▶ WHAT THIS TASK INVOLVES: For every entry below, give an exact repeat and leave out the pictures.

▶ Before and after images:
————

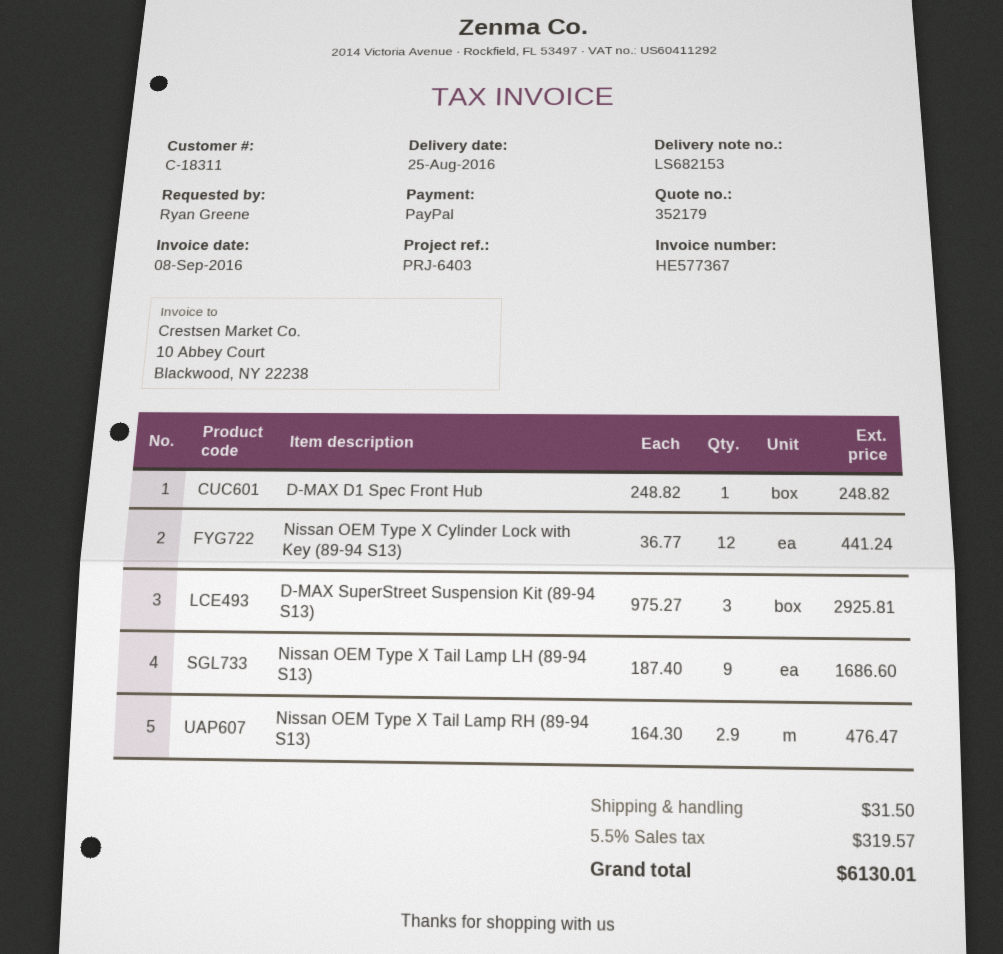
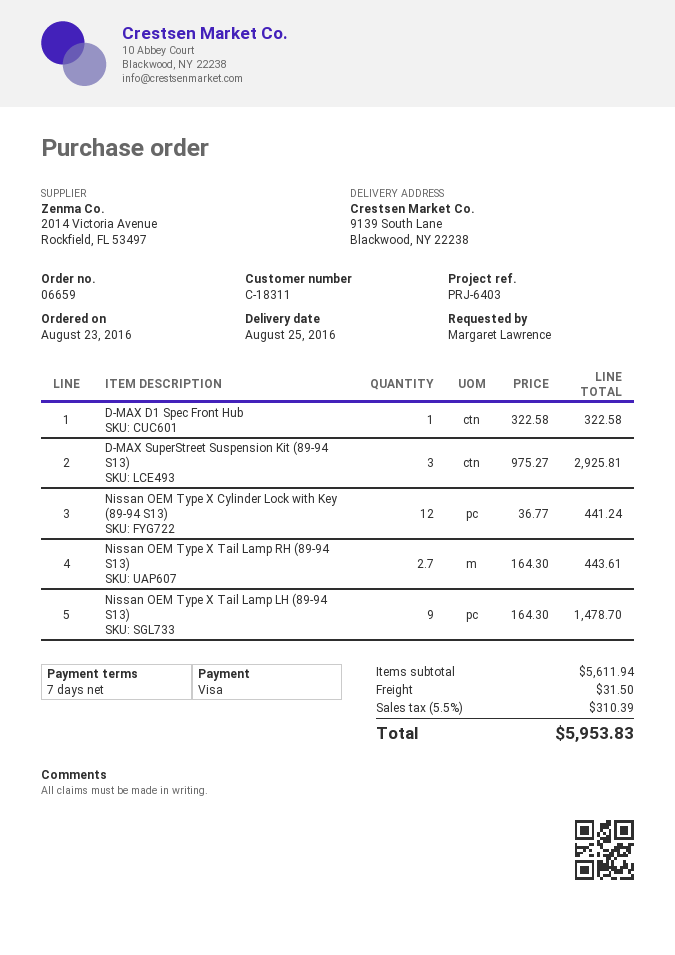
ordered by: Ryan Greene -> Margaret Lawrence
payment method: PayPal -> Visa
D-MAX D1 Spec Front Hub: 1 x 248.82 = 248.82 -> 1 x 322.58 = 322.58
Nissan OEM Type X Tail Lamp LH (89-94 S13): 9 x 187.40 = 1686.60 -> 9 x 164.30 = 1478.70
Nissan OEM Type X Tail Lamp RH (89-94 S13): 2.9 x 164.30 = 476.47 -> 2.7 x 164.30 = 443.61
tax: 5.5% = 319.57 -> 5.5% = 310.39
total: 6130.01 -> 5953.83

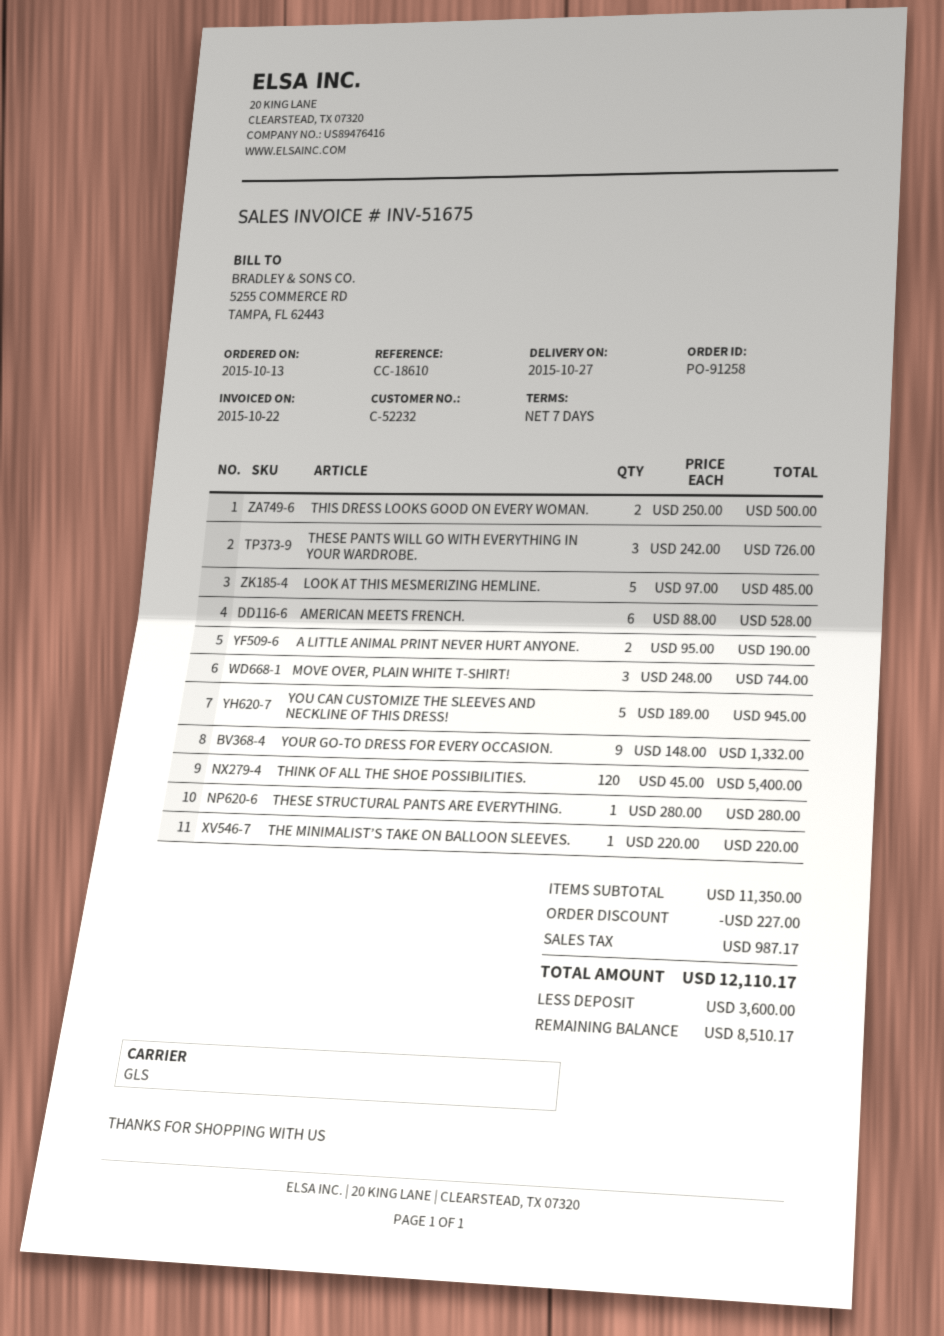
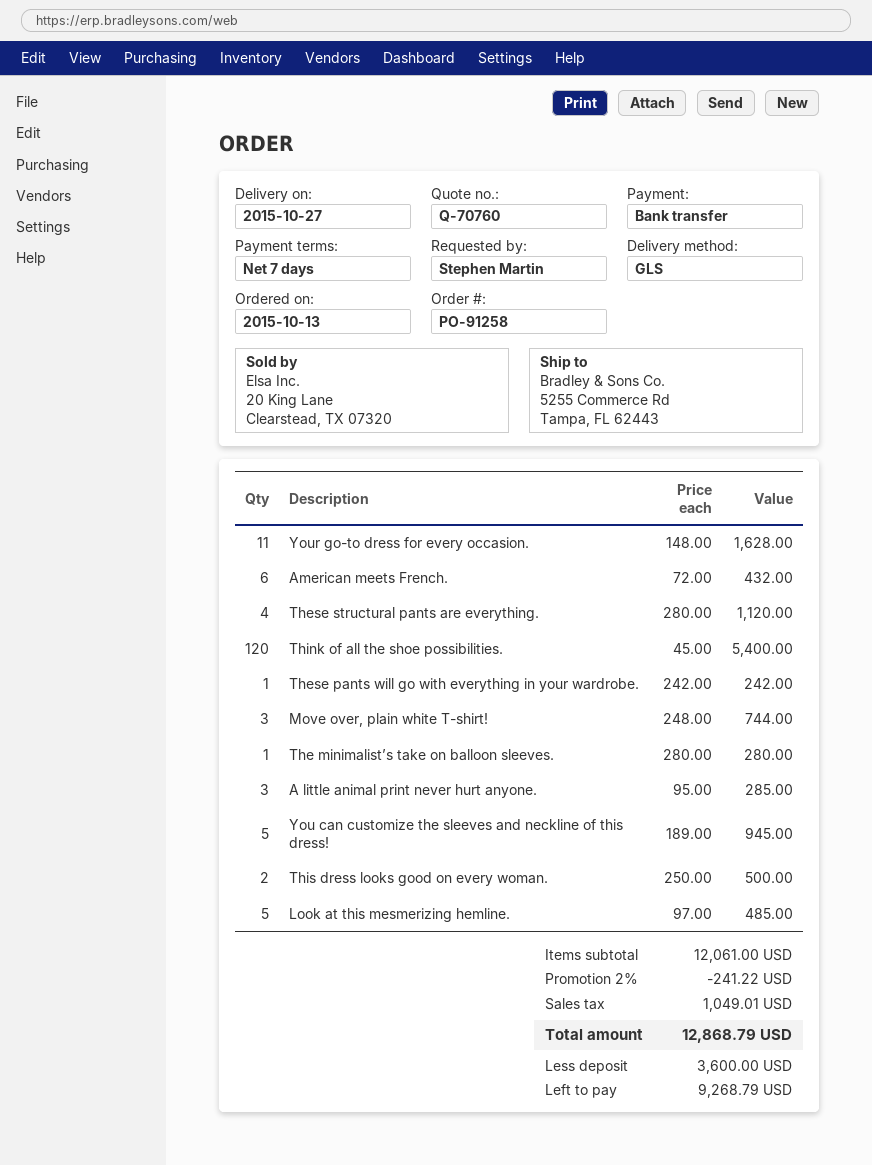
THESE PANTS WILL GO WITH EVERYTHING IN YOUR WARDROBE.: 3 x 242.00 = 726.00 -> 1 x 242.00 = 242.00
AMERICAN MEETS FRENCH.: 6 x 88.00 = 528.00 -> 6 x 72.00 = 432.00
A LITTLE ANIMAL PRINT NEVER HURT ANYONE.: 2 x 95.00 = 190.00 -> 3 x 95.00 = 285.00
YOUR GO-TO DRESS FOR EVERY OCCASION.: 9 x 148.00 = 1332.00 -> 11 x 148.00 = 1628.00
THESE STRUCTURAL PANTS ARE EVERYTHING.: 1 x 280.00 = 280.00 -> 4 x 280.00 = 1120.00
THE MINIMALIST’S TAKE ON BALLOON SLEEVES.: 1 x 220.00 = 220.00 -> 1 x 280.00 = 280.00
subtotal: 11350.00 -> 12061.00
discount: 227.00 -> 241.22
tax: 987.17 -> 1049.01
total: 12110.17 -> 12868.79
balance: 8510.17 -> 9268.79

————

▶ EXERCISE RESPONSE:
ordered by: Ryan Greene -> Margaret Lawrence
payment method: PayPal -> Visa
D-MAX D1 Spec Front Hub: 1 x 248.82 = 248.82 -> 1 x 322.58 = 322.58
Nissan OEM Type X Tail Lamp LH (89-94 S13): 9 x 187.40 = 1686.60 -> 9 x 164.30 = 1478.70
Nissan OEM Type X Tail Lamp RH (89-94 S13): 2.9 x 164.30 = 476.47 -> 2.7 x 164.30 = 443.61
tax: 5.5% = 319.57 -> 5.5% = 310.39
total: 6130.01 -> 5953.83

THESE PANTS WILL GO WITH EVERYTHING IN YOUR WARDROBE.: 3 x 242.00 = 726.00 -> 1 x 242.00 = 242.00
AMERICAN MEETS FRENCH.: 6 x 88.00 = 528.00 -> 6 x 72.00 = 432.00
A LITTLE ANIMAL PRINT NEVER HURT ANYONE.: 2 x 95.00 = 190.00 -> 3 x 95.00 = 285.00
YOUR GO-TO DRESS FOR EVERY OCCASION.: 9 x 148.00 = 1332.00 -> 11 x 148.00 = 1628.00
THESE STRUCTURAL PANTS ARE EVERYTHING.: 1 x 280.00 = 280.00 -> 4 x 280.00 = 1120.00
THE MINIMALIST’S TAKE ON BALLOON SLEEVES.: 1 x 220.00 = 220.00 -> 1 x 280.00 = 280.00
subtotal: 11350.00 -> 12061.00
discount: 227.00 -> 241.22
tax: 987.17 -> 1049.01
total: 12110.17 -> 12868.79
balance: 8510.17 -> 9268.79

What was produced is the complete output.